ということで、自分がトレイを三つ重ねて持っていく。皆でオバチャンに礼を言いながら、自分はふと何か視線を感じる。
外だ。その視線はこっちに、とでも言うように武術学院に向かっていった。
「たまには身体を動かしてくるよ。武術学院まで行ってくる」
「行ってらっしゃい!」
シアや皆に見送られて武術学院に向かう。
その道の途中で、予想通りの人が出てくる。
「良かった。気づいてもらえて」
「……まぁ、薄々気づいていたよ。それで、なんの用かな、ナイダ」
銀髪を靡かせる少女は、無表情のまま言う。
「……魔法が使えなくなったって、本当?」
「本当。事実だよ」
「そっか……。っと、それは確認したかっただけ。ちょっとこっち来て」
そう言われて校舎の中まで連れて行かれると、そこにはアステスがいた。
「アステスさん?」
「私が無理言って、ナイダ先輩に連れてきてって頼んだんです」
ペコリと頭を下げるアステスに対して、ナイダはふるふると首を横に振る。
「一応話は聞いたから。気持ちはわかる」
「話……?」
問いかけると、無言で頷いて校舎裏まで三人で歩いていく。
そこで防音結界をナイダが貼る。
「おぉ、防音結界」
「これぐらいだったら貼れる。……さ、アステス。誰か来ないうちに」
そう言うと、アステスは覚悟を決めたような顔で言う。
「……単刀直入に聞きます。
私をラクザで救ってくれた、光のフード。それはレテ先輩、貴方ですか」
確かな確信を持った目だ。その視線を正面から受け止めると、自分は静かに頷く。
「……やっぱり、そうなんですね」
「……ごめん。君の両親を救えなかった」
心からの謝罪をする。それに対して、アステスは首を横に振る。
「……両親は、影に襲われていた家から私を逃がすために犠牲になりました。
レテ先輩が来てくれたのは、その後、影に襲われそうになったところです。
……凄かったです。何人もの影を打ち払い、そのまま沢山の人を救っていった……。
……私は、そんな光の人に憧れを抱きました。あんな人になりたいと。強く、人を護れる力が欲しいと」
それを黙って聞いていると、アステスが続けて言う。
「……だから、ありがとうって伝えたかったんです。全ての人を救えなくても、貴方に救われた人は、全員感謝しています。

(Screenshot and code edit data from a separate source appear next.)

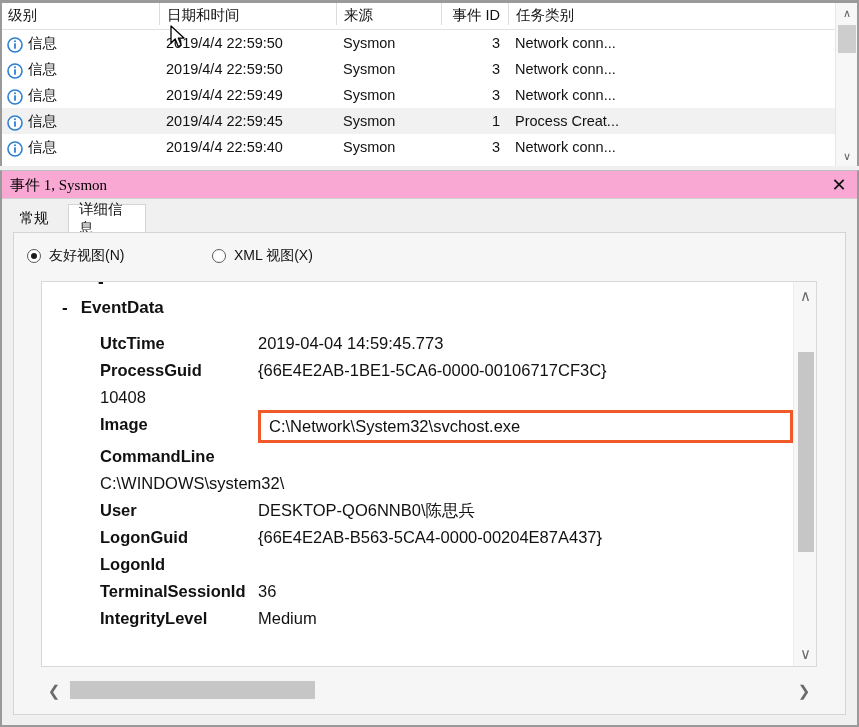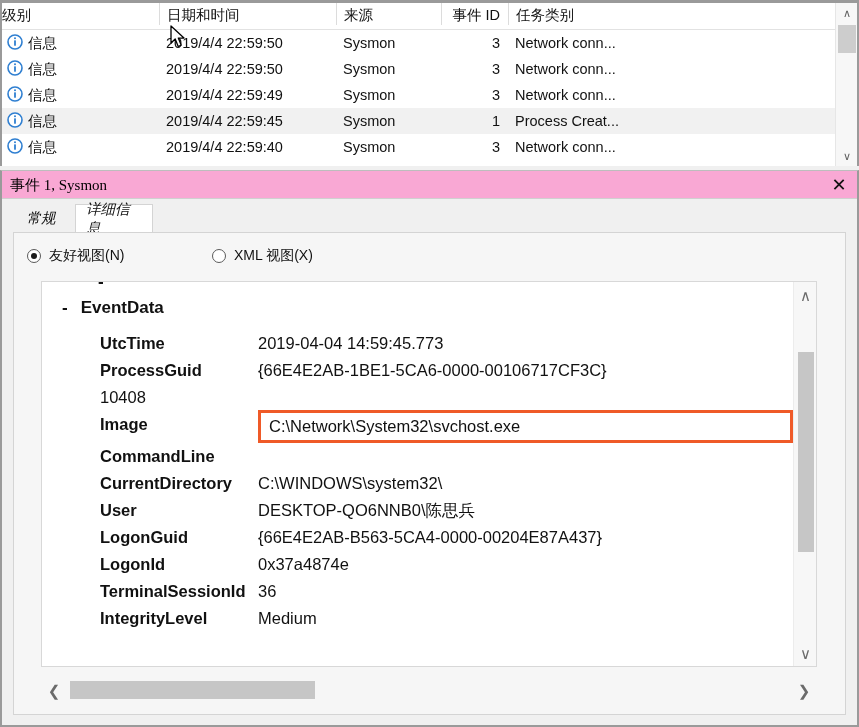--- a/index.html
+++ b/index.html
@@ -32,7 +32,7 @@
     white-space: nowrap; overflow: hidden; position: relative;
   }
   .hdr-cell + .hdr-cell { border-left: 1px solid #dcdcdc; }
-  .c-level  { width: 157px; padding-left: 0; }
+  .c-level  { width: 157px; padding-left: 6px; }
   .c-date   { width: 177px; padding-left: 7px; }
   .c-source { width: 105px; padding-left: 7px; }
   .c-eid    { width: 67px;  padding-right: 8px; text-align: right; }

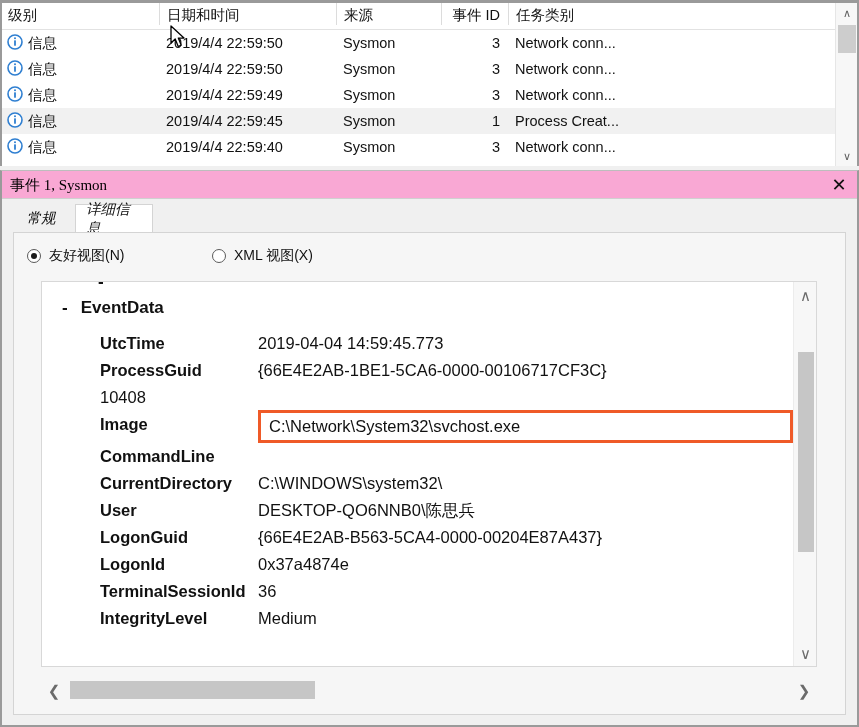--- a/index.html
+++ b/index.html
@@ -45,7 +45,7 @@
   }
   .row.selected { background: #f1f1f1; }
   .cell { box-sizing: border-box; white-space: nowrap; overflow: hidden; }
-  .cell.c-level { display: flex; align-items: flex-start; gap: 5px; padding-left: 5px; }
+  .cell.c-level { display: flex; align-items: flex-end; gap: 5px; padding-left: 5px; }
   .cell.c-date  { padding-left: 7px; }
   .cell.c-source{ padding-left: 7px; }
   .cell.c-eid   { padding-right: 8px; text-align: right; }

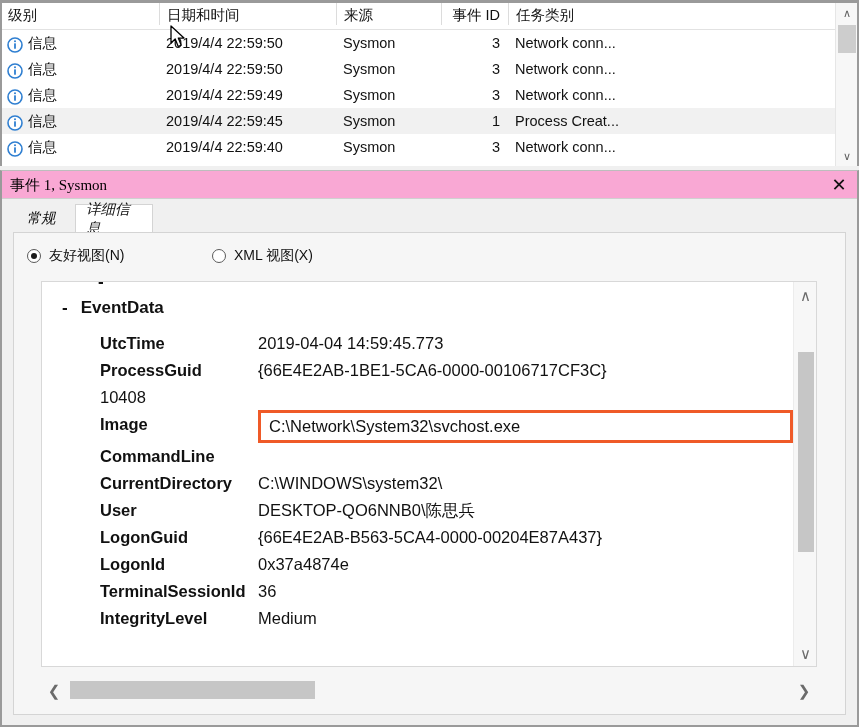--- a/index.html
+++ b/index.html
@@ -85,7 +85,7 @@
     font-size: 18px; font-weight: bold; color: #111; cursor: pointer;
   }
 
-  .tabstrip { position: absolute; left: 11px; top: 33px; right: 11px; height: 29px; font-style: italic; }
+  .tabstrip { position: absolute; left: 4px; top: 33px; right: 11px; height: 29px; }
   .tab {
     position: absolute; top: 0; height: 29px; box-sizing: border-box;
     display: flex; align-items: center; justify-content: center;

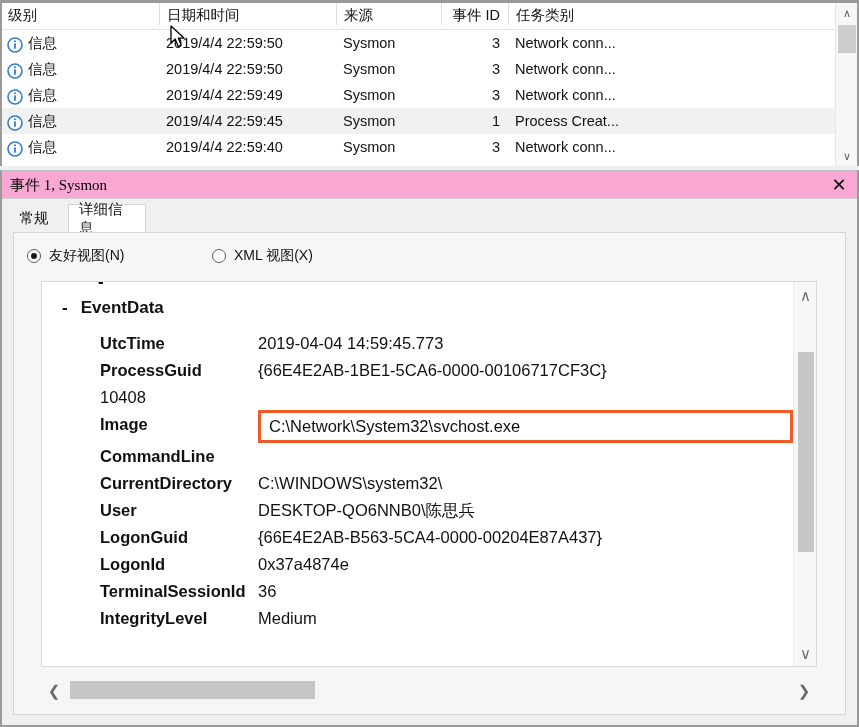--- a/index.html
+++ b/index.html
@@ -331,7 +331,6 @@
                 <div class="k">CommandLine</div>
               </div>
               <div class="kv">
-                <div class="k">CurrentDirectory</div>
                 <div class="v">C:\WINDOWS\system32\</div>
               </div>
               <div class="kv">

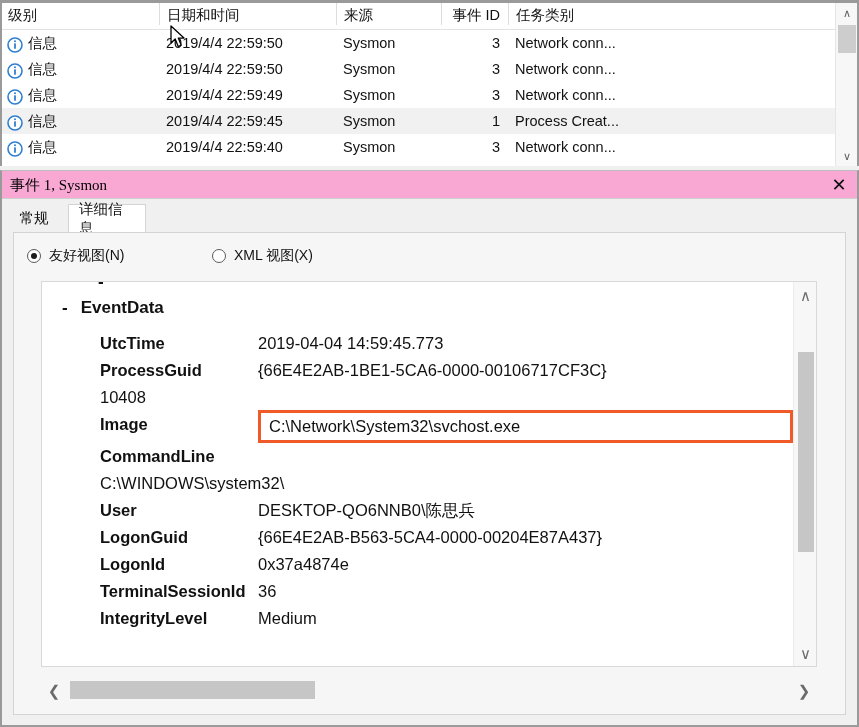--- a/index.html
+++ b/index.html
@@ -343,7 +343,6 @@
               </div>
               <div class="kv">
                 <div class="k">LogonId</div>
-                <div class="v">0x37a4874e</div>
               </div>
               <div class="kv">
                 <div class="k">TerminalSessionId</div>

誰も貴方を責めていません。皆が、救ってくれてありがとうと、そう伝えたがっていました」
「……ッ!」
その言葉で、自分は涙を出す。
ボロボロと、涙が止まらない。
「自分、は、もっと救えた……はずなのに……」
「……それはエゴです。事実、ラクザの幼き兵士の皆さんや軍の皆さん。そしてアグラタム様とレテ先輩が束になっても無理だった。
だから、せめて。救われた命から、礼を言わせてください」
そう言って、アステスは微笑んだ。ナイダも、無表情ながらも泣いている自分の手を握ってくれた。
自分は、ただただ、泣きながら、一言だけ絞り出した。